_Exercise description_
Collect all lines containing the word "CLASS" from the data.

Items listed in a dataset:
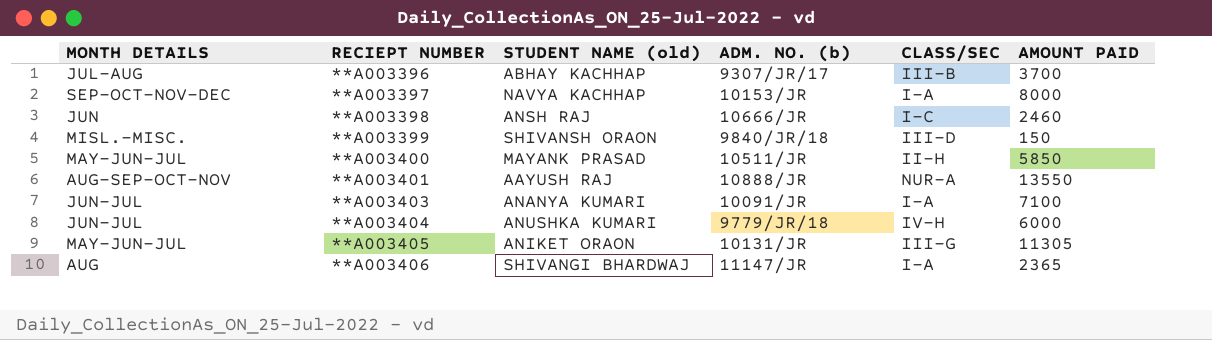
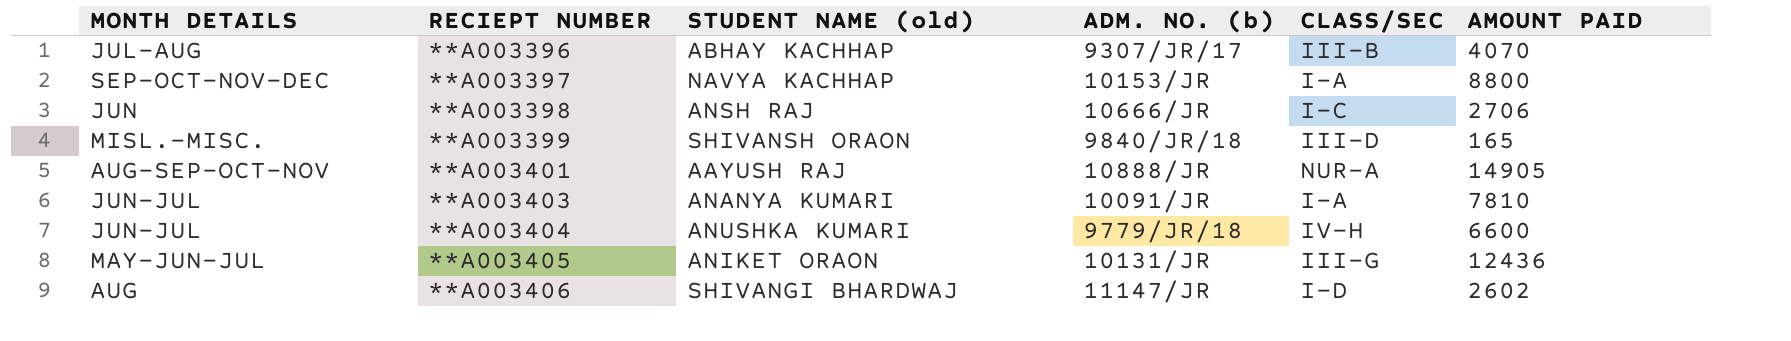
row **A003400: MAY-JUN-JUL | MAYANK PRASAD | 10511/JR | II-H | 5850 -> none
**A003396 | AMOUNT PAID: 3700 -> 4070
**A003397 | AMOUNT PAID: 8000 -> 8800
**A003398 | AMOUNT PAID: 2460 -> 2706
**A003399 | AMOUNT PAID: 150 -> 165
**A003401 | AMOUNT PAID: 13550 -> 14905
**A003403 | AMOUNT PAID: 7100 -> 7810
**A003404 | AMOUNT PAID: 6000 -> 6600
**A003405 | AMOUNT PAID: 11305 -> 12436
**A003406 | CLASS/SEC: I-A -> I-D
**A003406 | AMOUNT PAID: 2365 -> 2602

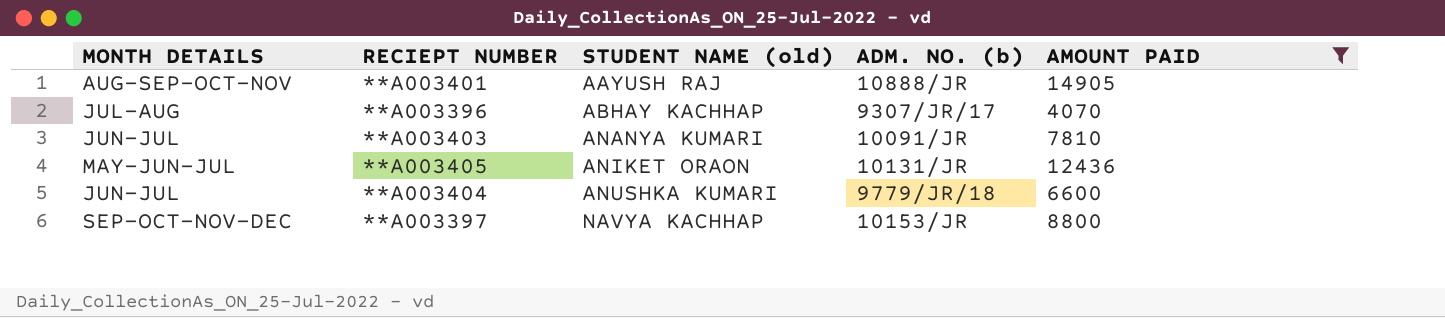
filter: none -> AMOUNT PAID >= 4070
row order: RECIEPT NUMBER ascending -> STUDENT NAME (old) ascending
column CLASS/SEC | position: 5 -> none

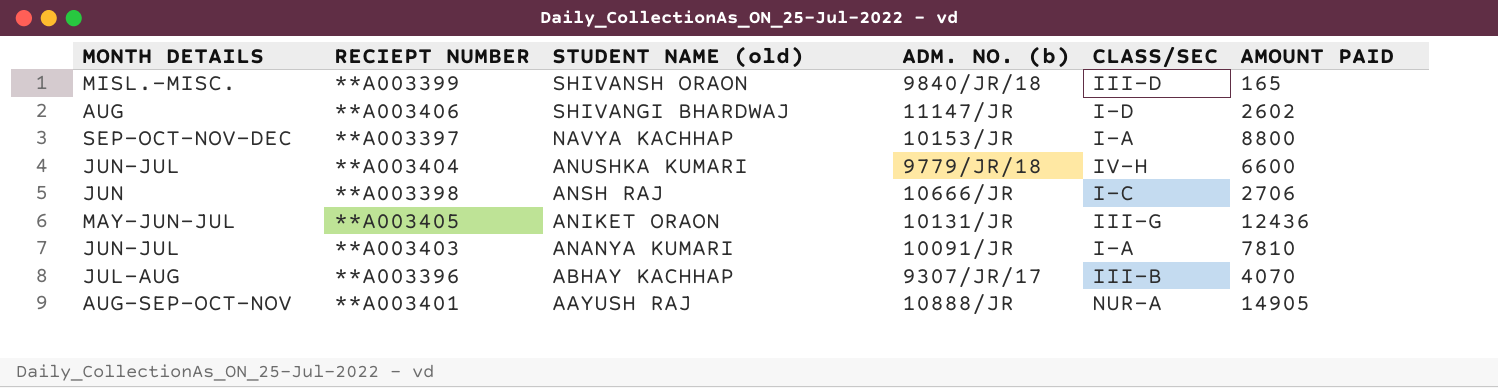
filter: AMOUNT PAID >= 4070 -> none
row order: STUDENT NAME (old) ascending -> STUDENT NAME (old) descending
column CLASS/SEC | position: none -> 5

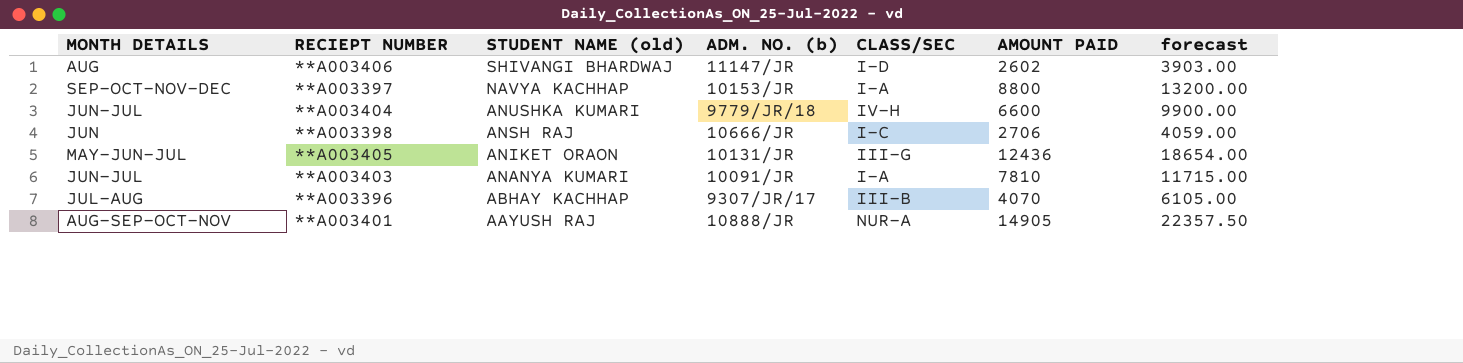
column forecast | formula: none -> [AMOUNT PAID] * 1.5
row **A003399: MISL.-MISC. | SHIVANSH ORAON | 9840/JR/18 | III-D | 165 -> none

_Exercise result_
**A003406 | CLASS/SEC: I-A -> I-D
column CLASS/SEC | position: 5 -> none
column CLASS/SEC | position: none -> 5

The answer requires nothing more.